Exercise goal
Reproduce the data below in full and exclude every picture.

Stored items from a collection:
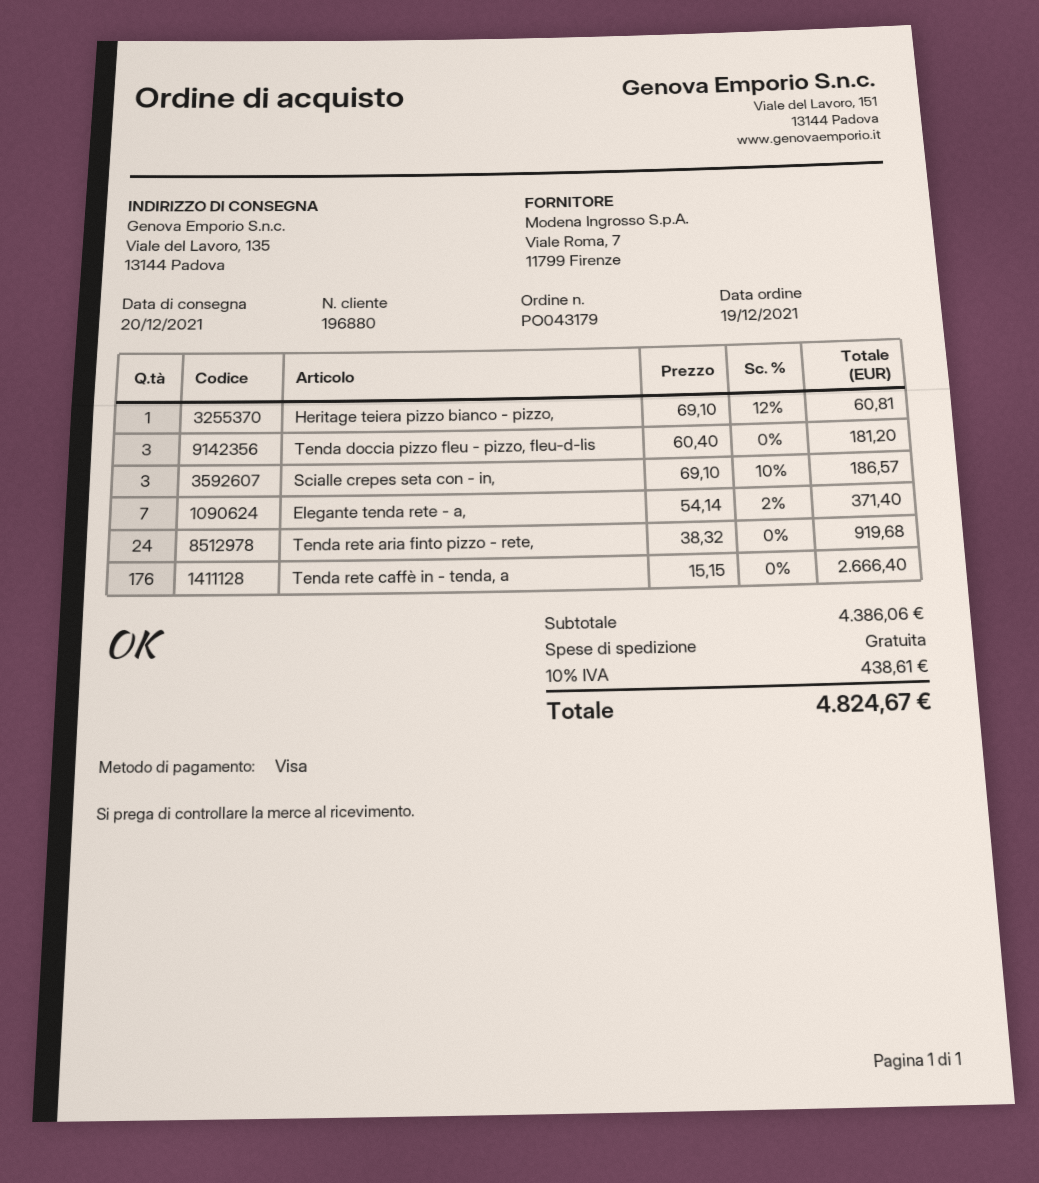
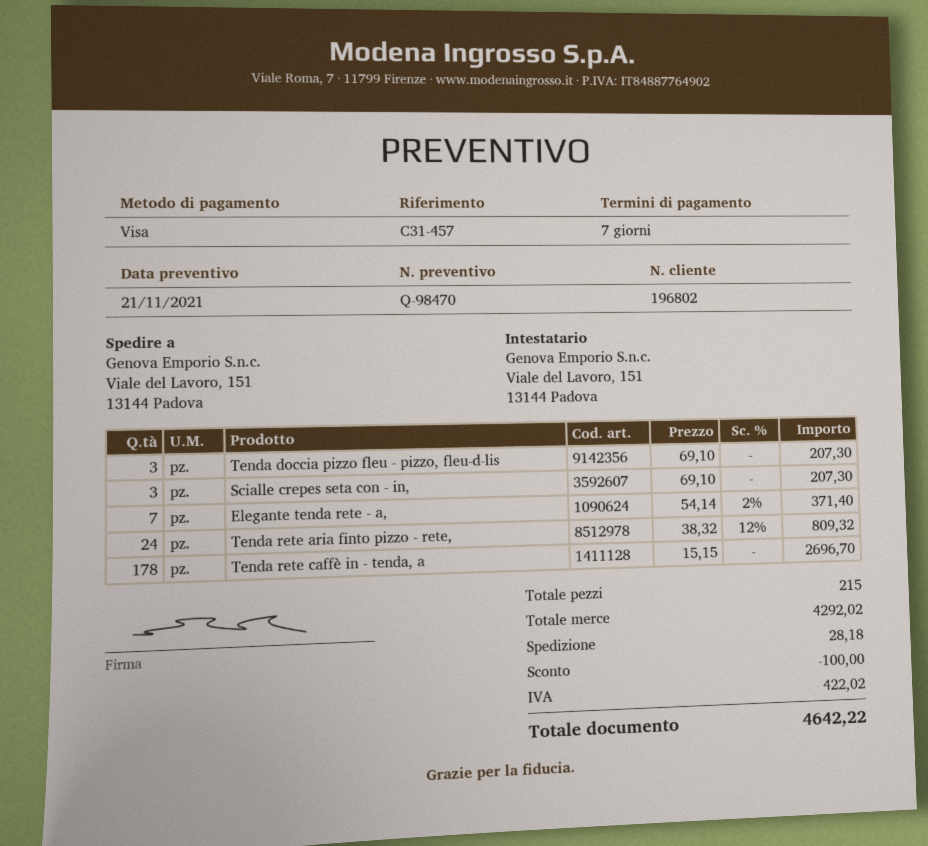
customer number: 196880 -> 196802
ship to: Viale del Lavoro, 135, 13144 Padova -> Viale del Lavoro, 151, 13144 Padova
Heritage teiera pizzo bianco - pizzo,: 1 x 69.10 - 12% = 60.81 -> none
Tenda doccia pizzo fleu - pizzo, fleu-d-lis: 3 x 60.40 = 181.20 -> 3 x 69.10 = 207.30
Scialle crepes seta con - in,: 3 x 69.10 - 10% = 186.57 -> 3 x 69.10 = 207.30
Tenda rete aria finto pizzo - rete,: 24 x 38.32 = 919.68 -> 24 x 38.32 - 12% = 809.32
Tenda rete caffè in - tenda, a: 176 x 15.15 = 2666.40 -> 178 x 15.15 = 2696.70
subtotal: 4386.06 -> 4292.02
discount: none -> 100.00
shipping: 0.00 -> 28.18
tax: 438.61 -> 422.02
total: 4824.67 -> 4642.22

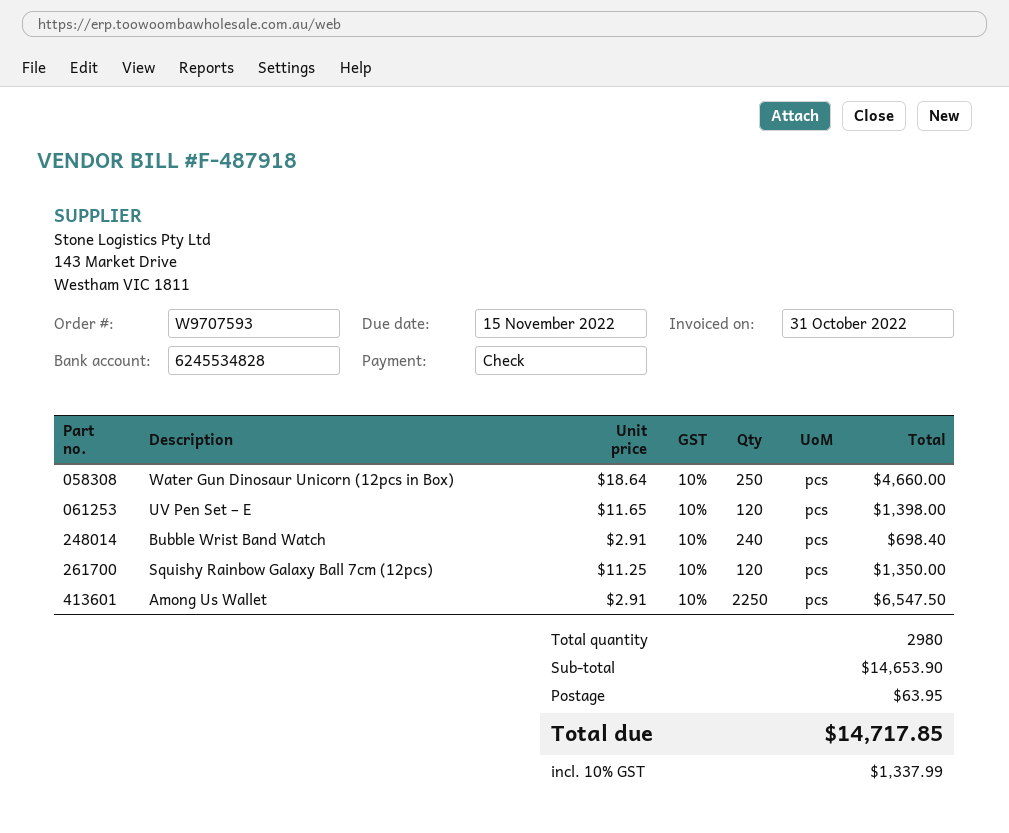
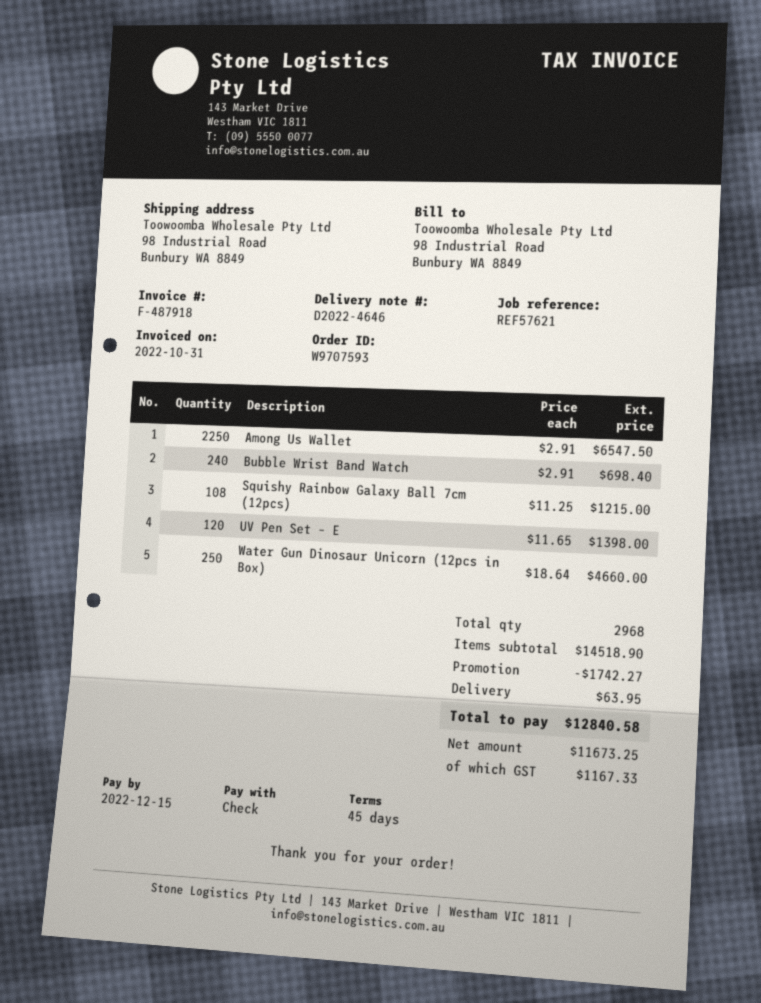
due date: 2022-11-15 -> 2022-12-15
Squishy Rainbow Galaxy Ball 7cm (12pcs): 120 x 11.25 = 1350.00 -> 108 x 11.25 = 1215.00
total quantity: 2980 -> 2968
subtotal: 14653.90 -> 14518.90
discount: none -> 1742.27
tax: 1337.99 -> 1167.33
total: 14717.85 -> 12840.58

Task answer
customer number: 196880 -> 196802
ship to: Viale del Lavoro, 135, 13144 Padova -> Viale del Lavoro, 151, 13144 Padova
Heritage teiera pizzo bianco - pizzo,: 1 x 69.10 - 12% = 60.81 -> none
Tenda doccia pizzo fleu - pizzo, fleu-d-lis: 3 x 60.40 = 181.20 -> 3 x 69.10 = 207.30
Scialle crepes seta con - in,: 3 x 69.10 - 10% = 186.57 -> 3 x 69.10 = 207.30
Tenda rete aria finto pizzo - rete,: 24 x 38.32 = 919.68 -> 24 x 38.32 - 12% = 809.32
Tenda rete caffè in - tenda, a: 176 x 15.15 = 2666.40 -> 178 x 15.15 = 2696.70
subtotal: 4386.06 -> 4292.02
discount: none -> 100.00
shipping: 0.00 -> 28.18
tax: 438.61 -> 422.02
total: 4824.67 -> 4642.22

due date: 2022-11-15 -> 2022-12-15
Squishy Rainbow Galaxy Ball 7cm (12pcs): 120 x 11.25 = 1350.00 -> 108 x 11.25 = 1215.00
total quantity: 2980 -> 2968
subtotal: 14653.90 -> 14518.90
discount: none -> 1742.27
tax: 1337.99 -> 1167.33
total: 14717.85 -> 12840.58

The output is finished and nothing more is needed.